Autophagosome turnover requires Arp2/3 complex-mediated maintenance of lysosomal integrity.

Autophagy is an intracellular degradation process that maintains homeostasis, responds to stress, and plays key roles in the prevention of aging and disease. Autophagosome biogenesis, vesicle rocketing, and autolysosome tubulation are controlled by multiple actin nucleation factors, but the impact of actin assembly on completion of the autophagic pathway is not well understood. Here we studied autophagosome and lysosome remodeling in fibroblasts harboring an inducible knockout (iKO) of the Arp2/3 complex, an essential actin nucleator. Arp2/3 complex ablation resulted in increased basal levels of autophagy receptors and lipidated membrane proteins from the LC3 and GABARAP families. Under both steady-state and starvation conditions, Arp2/3 iKO cells accumulated abnormally high numbers of autolysosomes, suggesting a defect in autophagic flux.
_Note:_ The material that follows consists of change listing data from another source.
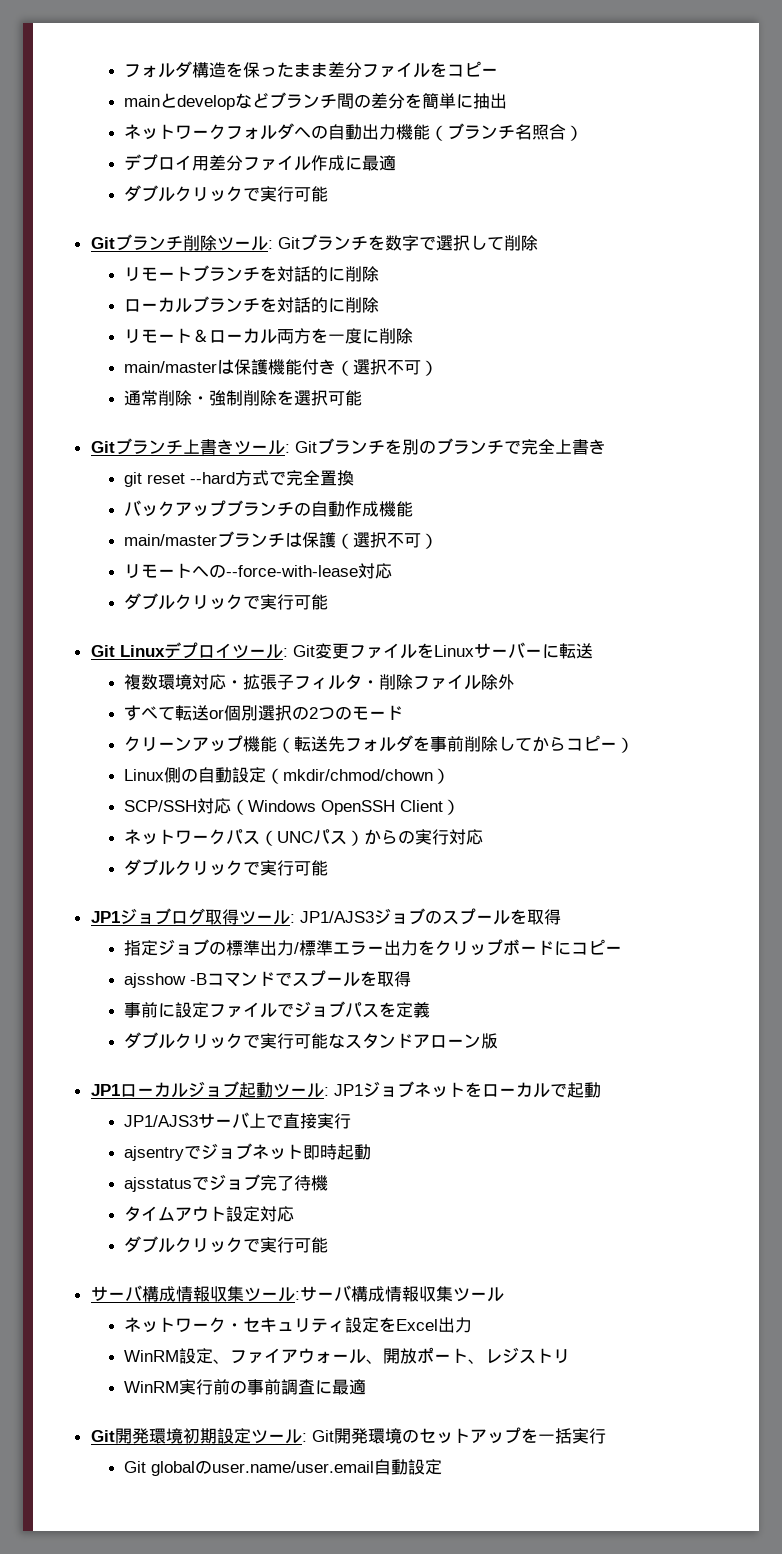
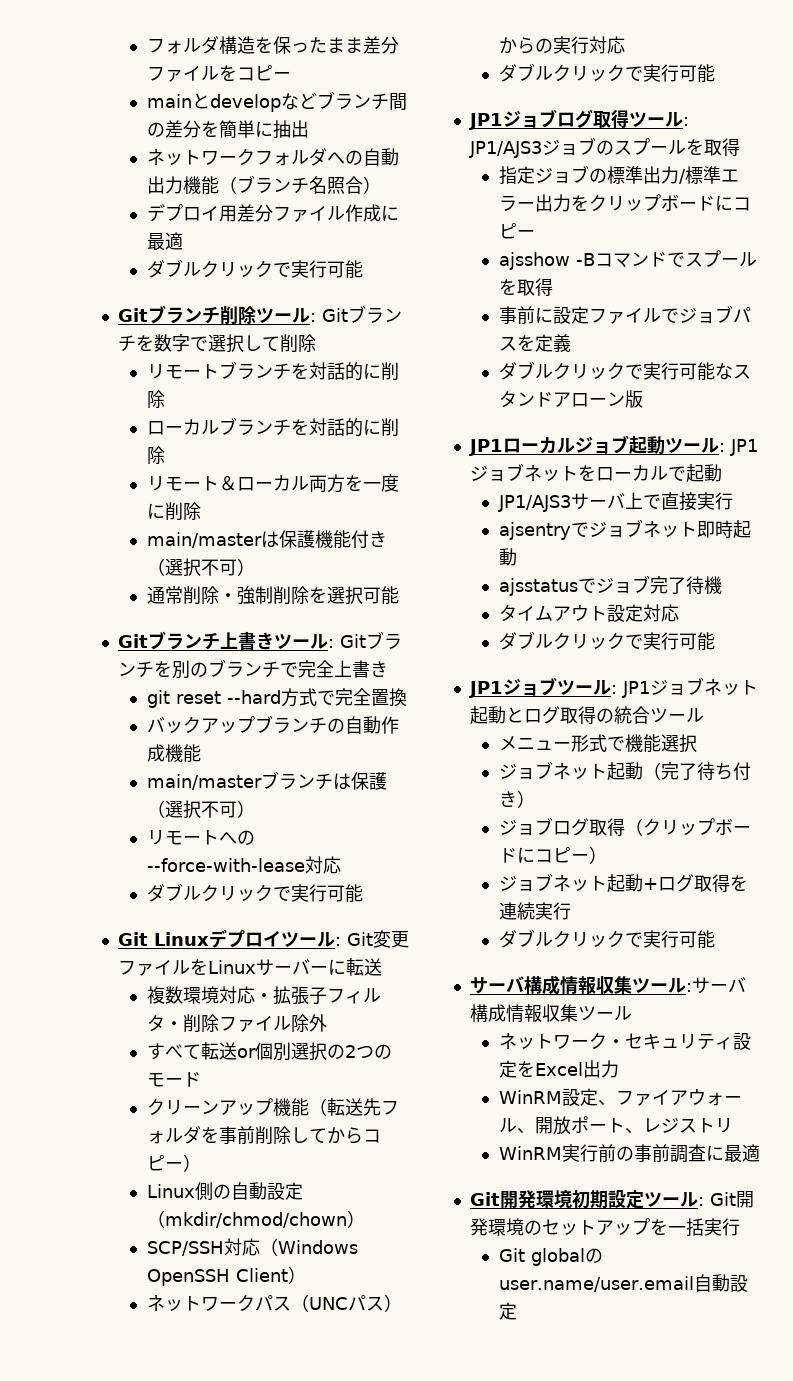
+ JP1ジョブツール: JP1ジョブネット起動とログ取得の統合ツール
+ メニュー形式で機能選択
+ ジョブネット起動（完了待ち付き）
+ ジョブログ取得（クリップボードにコピー）
+ ジョブネット起動+ログ取得を連続実行
+ ダブルクリックで実行可能

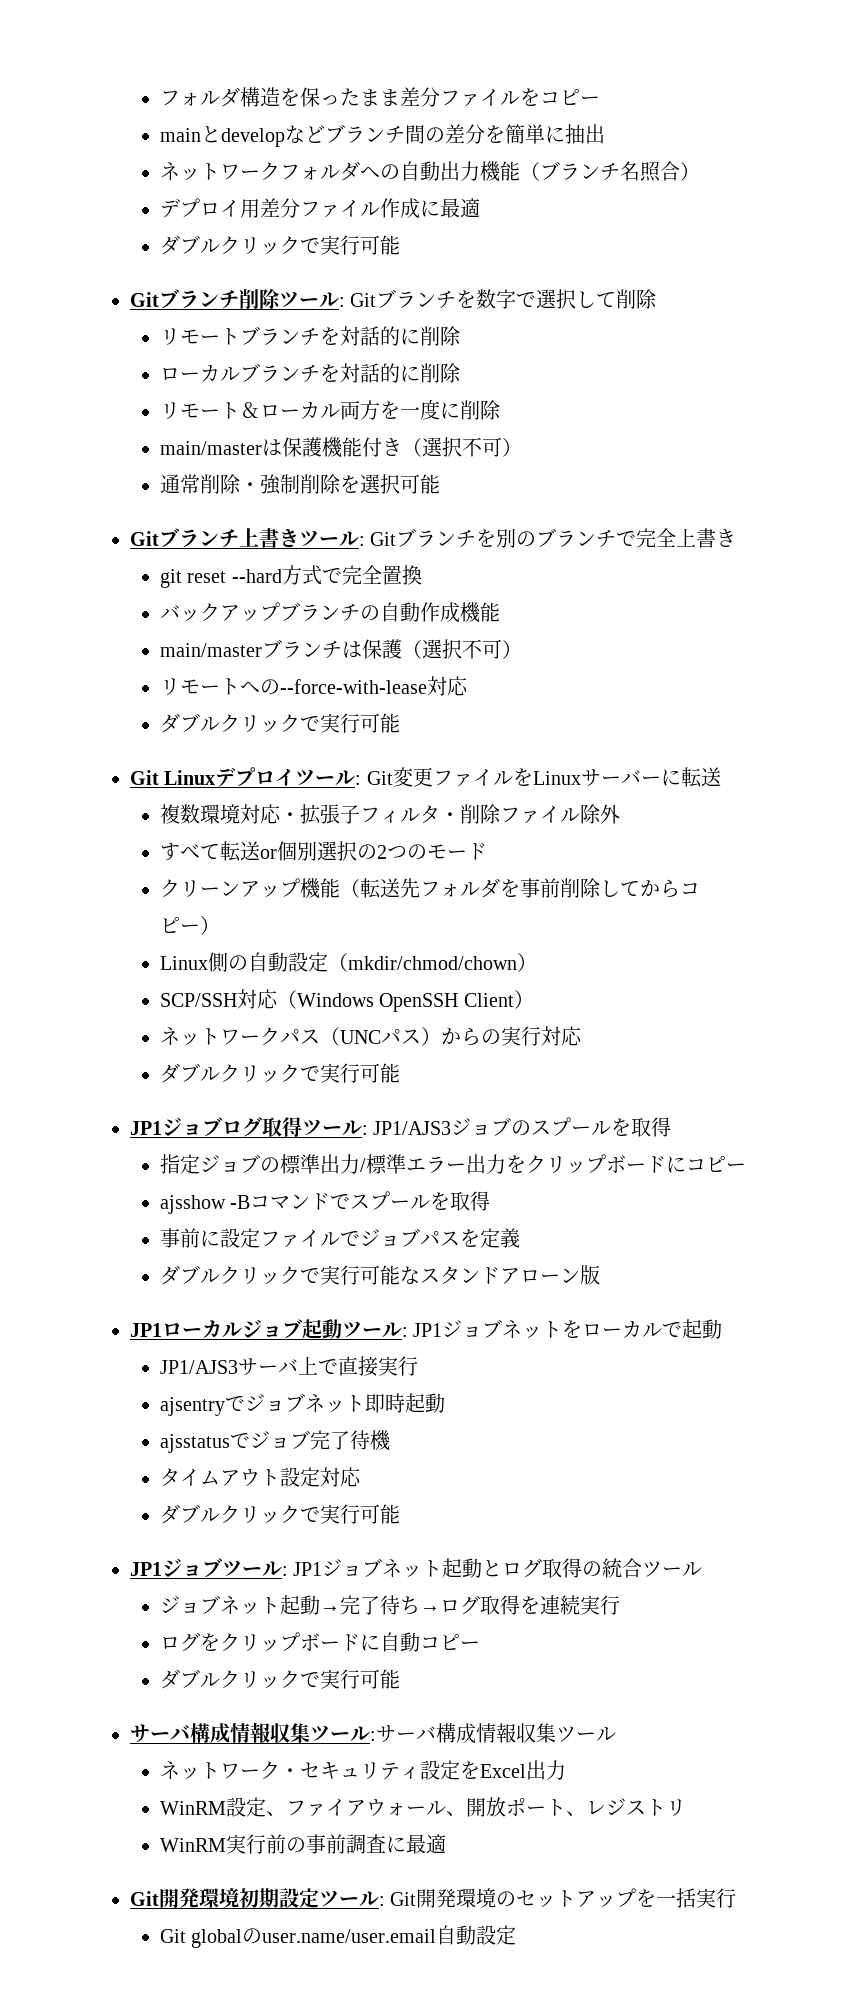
- メニュー形式で機能選択
- ジョブネット起動（完了待ち付き）
- ジョブログ取得（クリップボードにコピー）
- ジョブネット起動+ログ取得を連続実行
+ ジョブネット起動→完了待ち→ログ取得を連続実行
+ ログをクリップボードに自動コピー

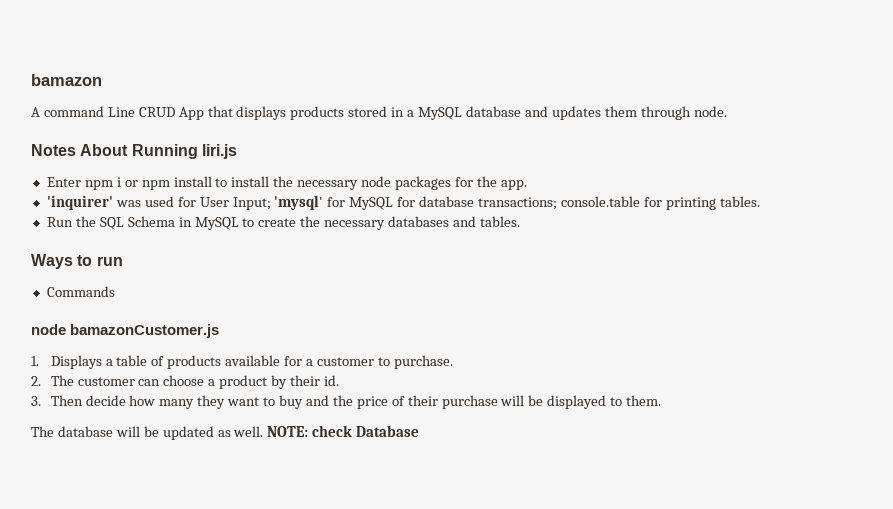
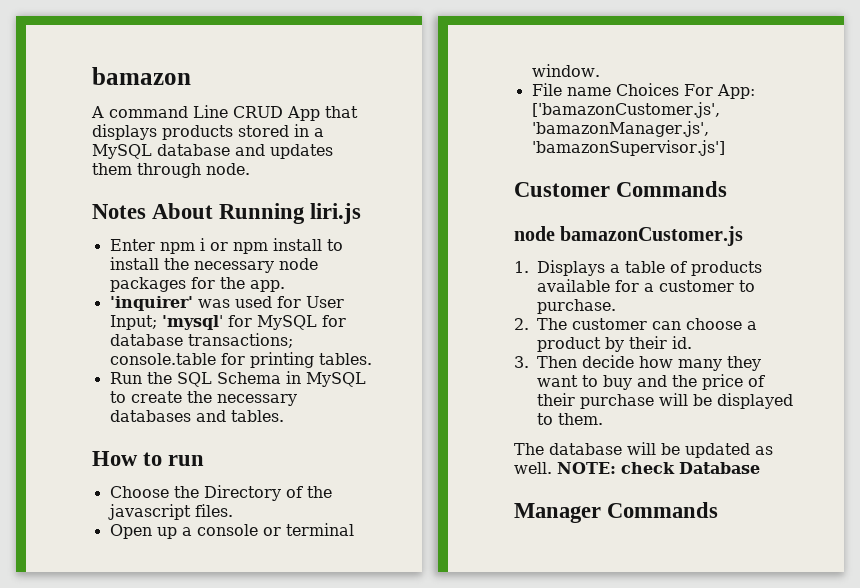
- Ways to run
+ How to run
- Commands
+ Choose the Directory of the javascript files.
+ Open up a console or terminal window.
+ File name Choices For App: ['bamazonCustomer.js', 'bamazonManager.js', 'bamazonSupervisor.js']
+ Customer Commands
+ Manager Commands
The inability of Arp2/3 complex-deficient cells to complete autolysosome degradation and turnover is explained by the presence of damaged, leaky lysosomes. In cells treated with an acute lysosomal membrane-damaging agent, the Arp2/3-activating protein WHAMM is recruited to lysosomes, where Arp2/3 complex-dependent actin assembly is crucial for restoring intact lysosomal structure. These results establish the Arp2/3 complex as a central player late in the canonical autophagy pathway and reveal a new role for the actin nucleation machinery in maintaining lysosomal integrity.